_LISTED ENTRIES_
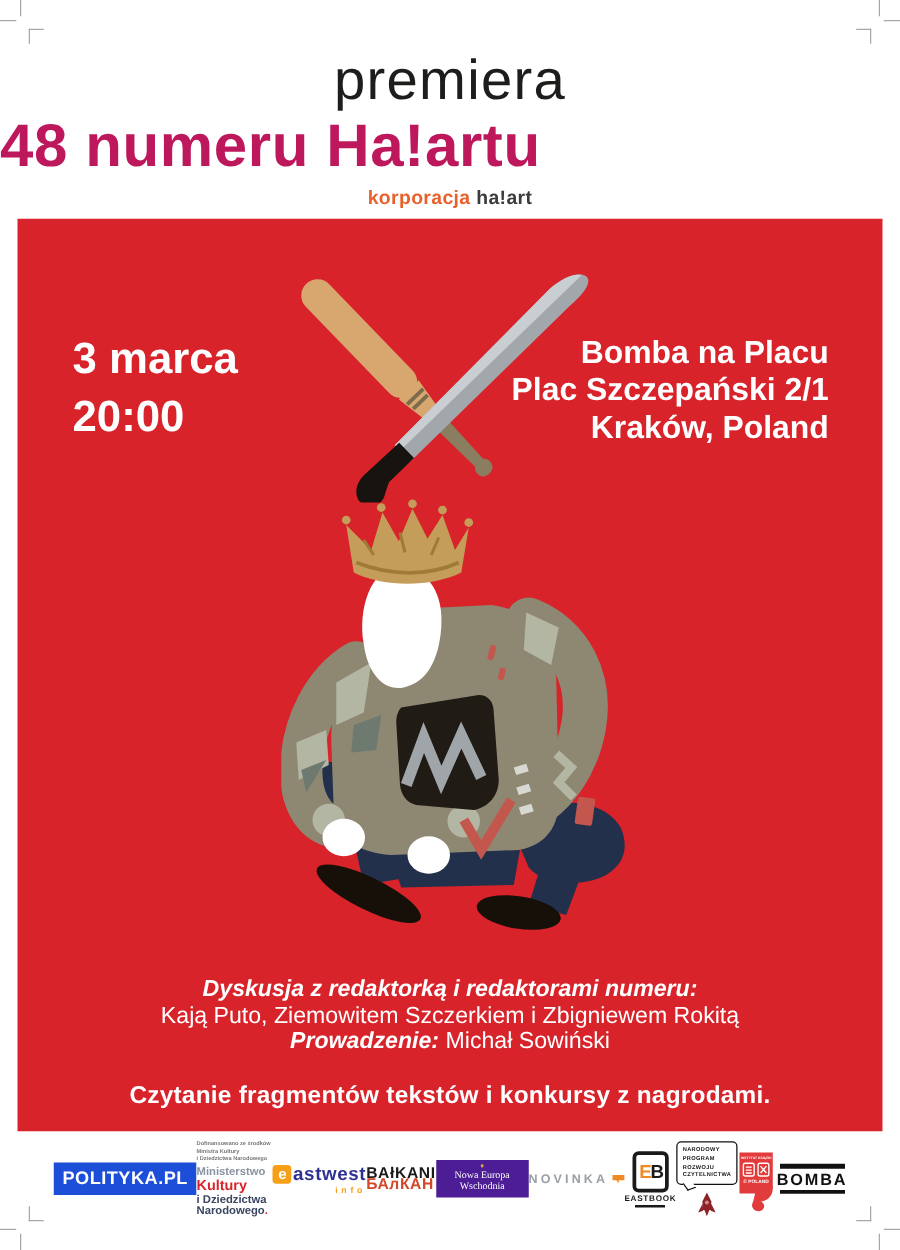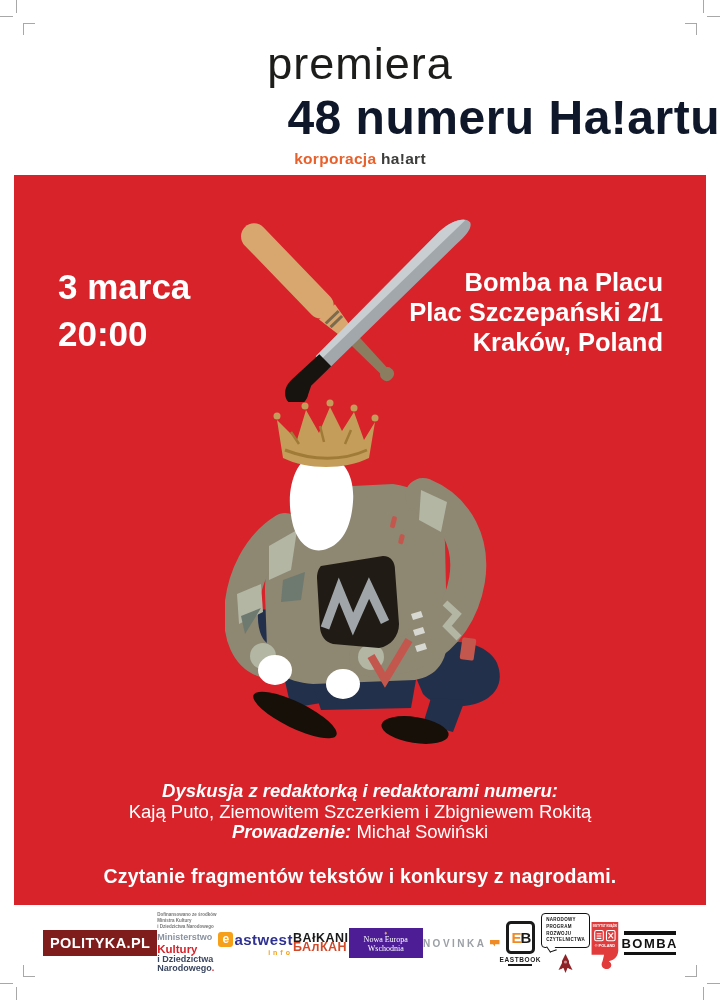--- a/index.html
+++ b/index.html
@@ -5,22 +5,22 @@
   html,body{margin:0;padding:0;background:#ffffff;}
   .poster{position:relative;width:720px;height:1000px;background:#ffffff;
           font-family:"Liberation Sans",sans-serif;overflow:hidden;}
 
   
   .mark{position:absolute;background:#a8a8a8;}
 
   
   .title1{position:absolute;top:38px;left:0;width:100%;text-align:center;
           font-size:45px;font-weight:normal;color:#1d1d1b;letter-spacing:1px;}
-  .title2{position:absolute;top:90px;left:0;width:100%;text-align:right;
-          font-size:48px;font-weight:bold;color:#0f172a;letter-spacing:0.5px;}
+  .title2{position:absolute;top:90px;left:0;width:100%;text-align:left;
+          font-size:48px;font-weight:bold;color:#be185d;letter-spacing:0.5px;}
   .brand{position:absolute;top:150px;left:0;width:100%;text-align:center;
          font-size:15.5px;font-weight:bold;letter-spacing:0.3px;}
   .brand .b1{color:#e8612c;} .brand .b2{color:#3c3c3b;}
 
   
   .red-panel{position:absolute;left:14px;top:175px;width:692px;height:730px;background:#d8232a;}
 
   .datetime{position:absolute;left:58px;top:263px;color:#fff;font-weight:bold;
             font-size:35px;line-height:1.35;}
   .venue{position:absolute;right:57px;top:268px;color:#fff;font-weight:bold;
@@ -32,21 +32,21 @@
   .details{position:absolute;left:0;top:781px;width:100%;text-align:center;color:#fff;
            font-size:18.5px;line-height:1.12;}
   .details .bold{font-weight:bold;font-style:italic;}
   .tagline{position:absolute;left:0;top:865px;width:100%;text-align:center;color:#fff;
            font-weight:bold;font-size:19.5px;letter-spacing:0.2px;}
 
   
   .footer{position:absolute;left:43px;right:42px;top:912px;height:62px;
           display:flex;align-items:center;justify-content:space-between;}
 
-  .lg-polityka{background:#7f1d1d;color:#fff;font-weight:bold;font-size:14.5px;
+  .lg-polityka{background:#1d4ed8;color:#fff;font-weight:bold;font-size:14.5px;
                letter-spacing:0.4px;padding:5px 7px;white-space:nowrap;}
 
   .lg-mkidn{width:78px;font-weight:bold;line-height:1.05;}
   .mk-cap{font-size:4.5px;color:#777;line-height:1.35;margin-bottom:3px;}
   .mk-1{color:#8a93a0;font-size:9px;}
   .mk-2{color:#d8232a;font-size:11.5px;}
   .mk-3{color:#3a4660;font-size:9px;}
   .mk-dot{color:#d8232a;}
 
   .lg-eastwest{display:flex;flex-direction:column;align-items:flex-end;}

_TASK TO COMPLETE_
Show every line of the listing in which the string "display" can be found.

_EXERCISE ANSWER_
           display:flex;align-items:center;justify-content:space-between;}
   .lg-eastwest{display:flex;flex-direction:column;align-items:flex-end;}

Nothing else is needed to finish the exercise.